I had intended to discuss the new Tom Cruise epic in terms of its pro-Prussian nationalist blinders and its rather ridiculous implication that Claus von Stauffenberg was some kind of hero to the world for merely coming to the conclusion that, after six years of doing his darnedest for his beloved leader and his beloved leader's inestimable awfulness, that maybe the way things were going wasn't the best for the future of his beloved Deutschland and maybe he and some of his cronies better off the guy in charge before he did any more damage. Not to the world, mind you, but to Germany and especially to its officer corps. But Roger Friedman has already done it for me, better than I could have, in a beautifully lilting and scathing review, from which I quote a choice passage:

... in “Valkyrie” Singer opens the door to a dangerous new thought: that the Holocaust and all the other atrocities could be of secondary important to the cause of German patriotism. Not once in “Valkyrie” do any of there “heroes” mention what’s happening around them, that any of them is appalled by or against what they know is happening or has happened: Hitler has systemically killed millions in the most barbaric ways possible to imagine.

It’s kind of galling to allow now, in 2008, that von Stauffenberg et al were either totally unaware of this, or that they felt their mission superceded it.
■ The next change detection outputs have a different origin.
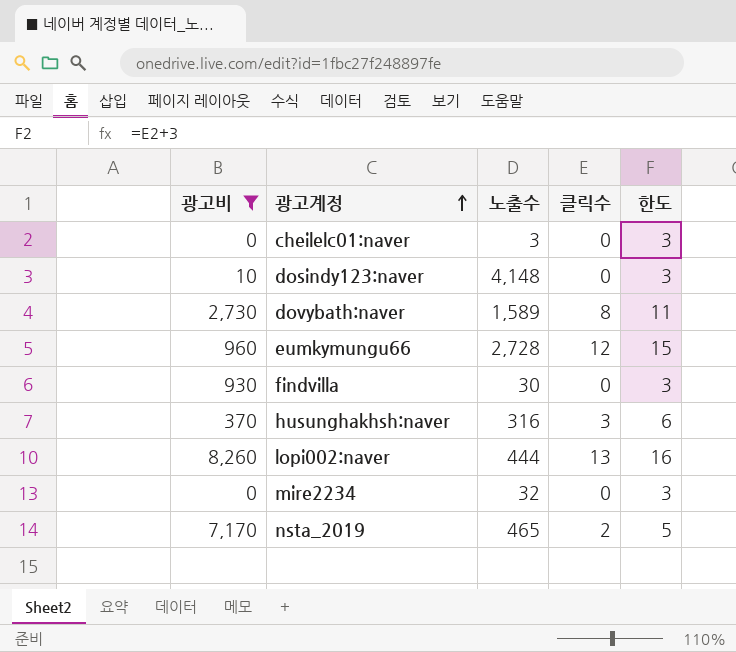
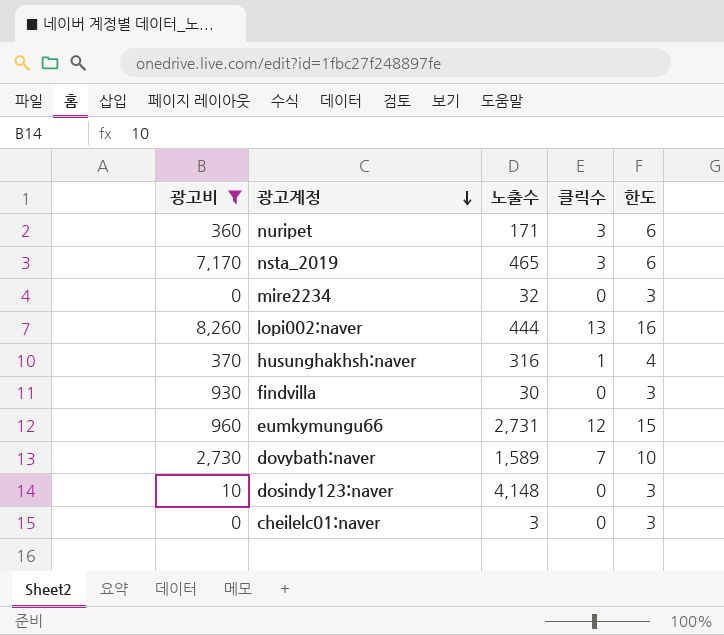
row order: 광고계정 ascending -> 광고계정 descending
row nuripet: none -> 360 | 171 | 3 | 6
nsta_2019 | 클릭수: 2 -> 3
nsta_2019 | 한도: 5 -> 6
husunghakhsh:naver | 클릭수: 3 -> 1
husunghakhsh:naver | 한도: 6 -> 4
eumkymungu66 | 노출수: 2,728 -> 2,731
dovybath:naver | 클릭수: 8 -> 7
dovybath:naver | 한도: 11 -> 10

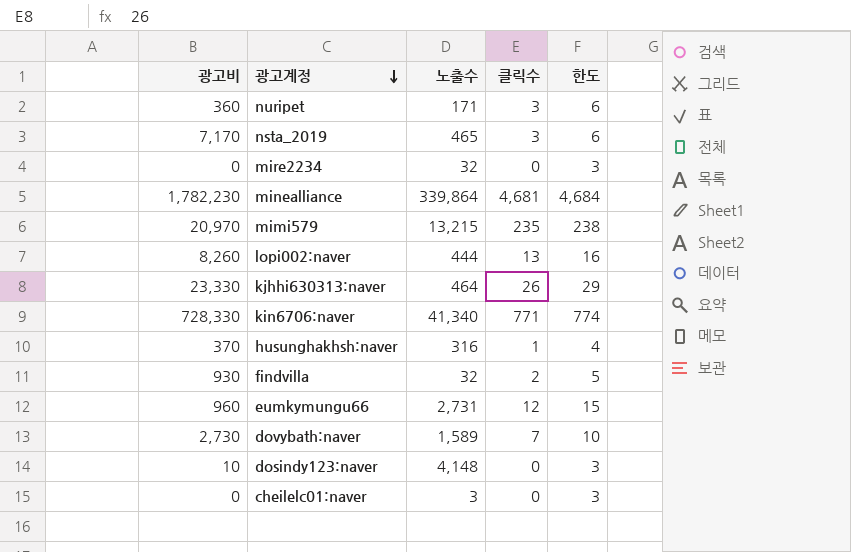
filter: 광고비 <= 8,260 -> none
findvilla | 노출수: 30 -> 32
findvilla | 클릭수: 0 -> 2
findvilla | 한도: 3 -> 5

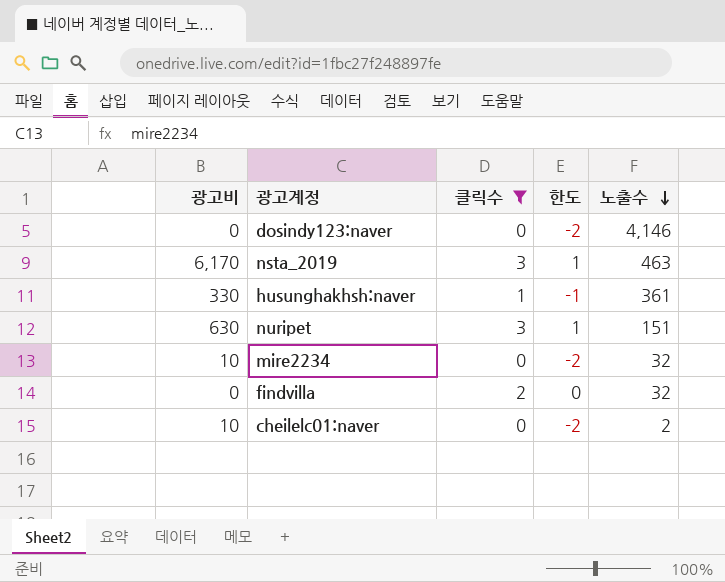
filter: none -> 클릭수 <= 3
row order: 광고계정 descending -> 노출수 descending
column 한도 | formula: [클릭수] + 3 -> [클릭수] - 2
column 노출수 | position: 3 -> 5
dosindy123:naver | 광고비: 10 -> 0
dosindy123:naver | 노출수: 4,148 -> 4,146
nsta_2019 | 광고비: 7,170 -> 6,170
nsta_2019 | 노출수: 465 -> 463
husunghakhsh:naver | 광고비: 370 -> 330
husunghakhsh:naver | 노출수: 316 -> 361
nuripet | 광고비: 360 -> 630
nuripet | 노출수: 171 -> 151
mire2234 | 광고비: 0 -> 10
findvilla | 광고비: 930 -> 0
cheilelc01:naver | 광고비: 0 -> 10
cheilelc01:naver | 노출수: 3 -> 2

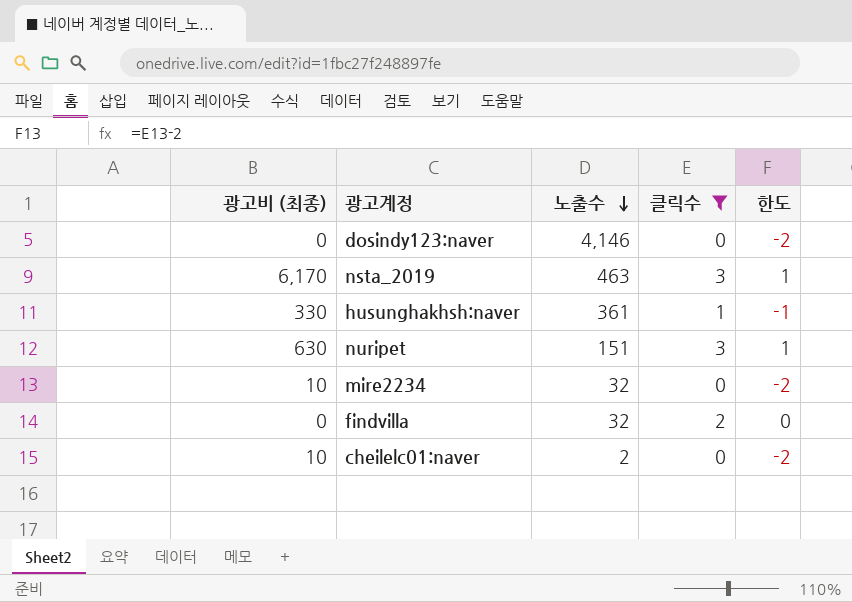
column name: 광고비 -> 광고비 (최종)
column 노출수 | position: 5 -> 3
In “Valkyrie,” at the expense of making a joke, they are almost like Franz Liebkin, author of Mel Brooks’s fictitious “Springtime for Hitler.” His famous line in “The Producers” is: “War? What war? We vas in the back. We didn’t see a thing!”

A good list of Hitler assassination attempts is here, some by people less reprobate. Many involved in the German resistance were less bloody-handed than von Stauffenberg: for example the leader of the anti-anti-Semitic Confessing Church in Germany, Dietrich Bonhoeffer, hanged with piano wire during the post-Valkyrie purges, and the Weisse Rose, all beheaded by the Gestapo in '43.